── Recorded data

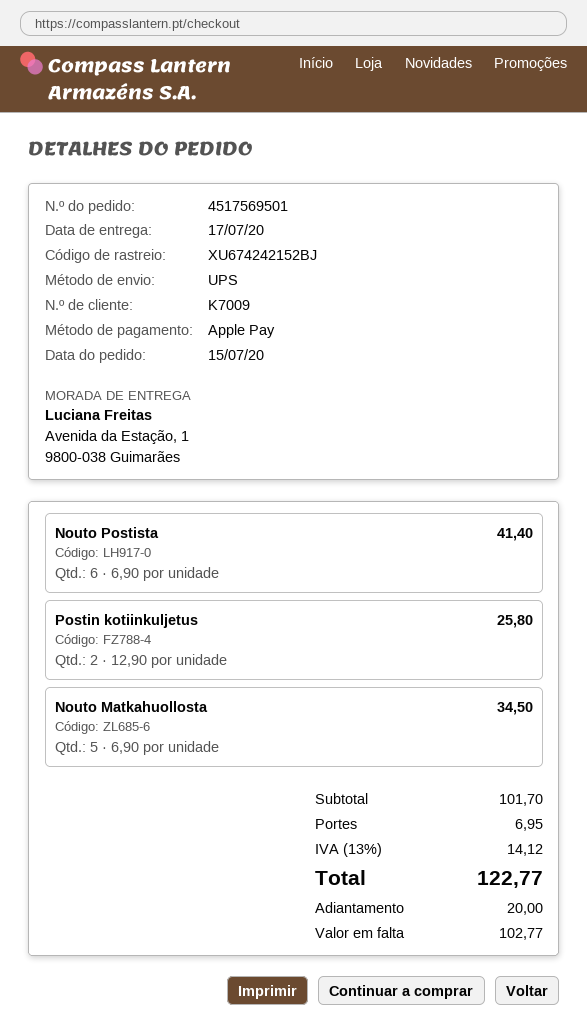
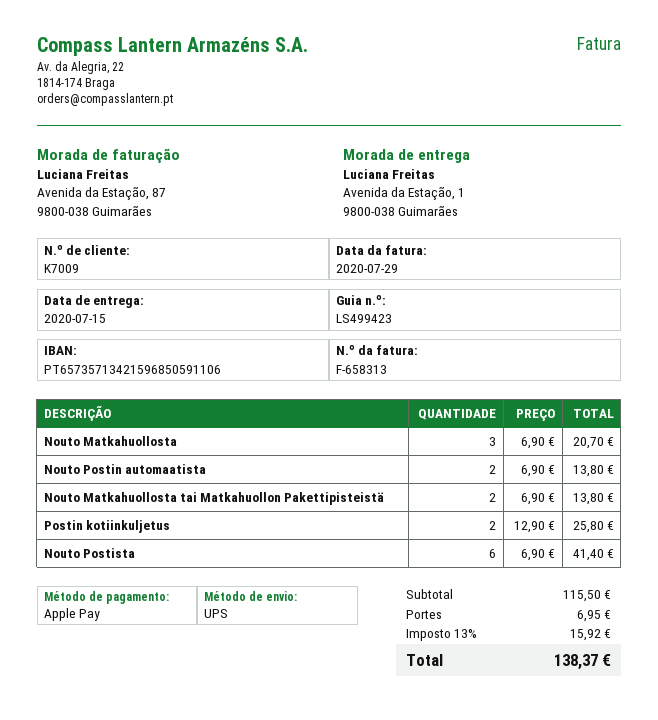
delivery date: 2020-07-17 -> 2020-07-15
Nouto Matkahuollosta: 5 x 6.90 = 34.50 -> 3 x 6.90 = 20.70
Nouto Postin automaatista: none -> 2 x 6.90 = 13.80
Nouto Matkahuollosta tai Matkahuollon Pakettipisteistä: none -> 2 x 6.90 = 13.80
subtotal: 101.70 -> 115.50
tax: 13% = 14.12 -> 13% = 15.92
total: 122.77 -> 138.37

────

▸ Action item:
Reproduce the records exactly, images excluded.

▸ Solution to the exercise:
delivery date: 2020-07-17 -> 2020-07-15
Nouto Matkahuollosta: 5 x 6.90 = 34.50 -> 3 x 6.90 = 20.70
Nouto Postin automaatista: none -> 2 x 6.90 = 13.80
Nouto Matkahuollosta tai Matkahuollon Pakettipisteistä: none -> 2 x 6.90 = 13.80
subtotal: 101.70 -> 115.50
tax: 13% = 14.12 -> 13% = 15.92
total: 122.77 -> 138.37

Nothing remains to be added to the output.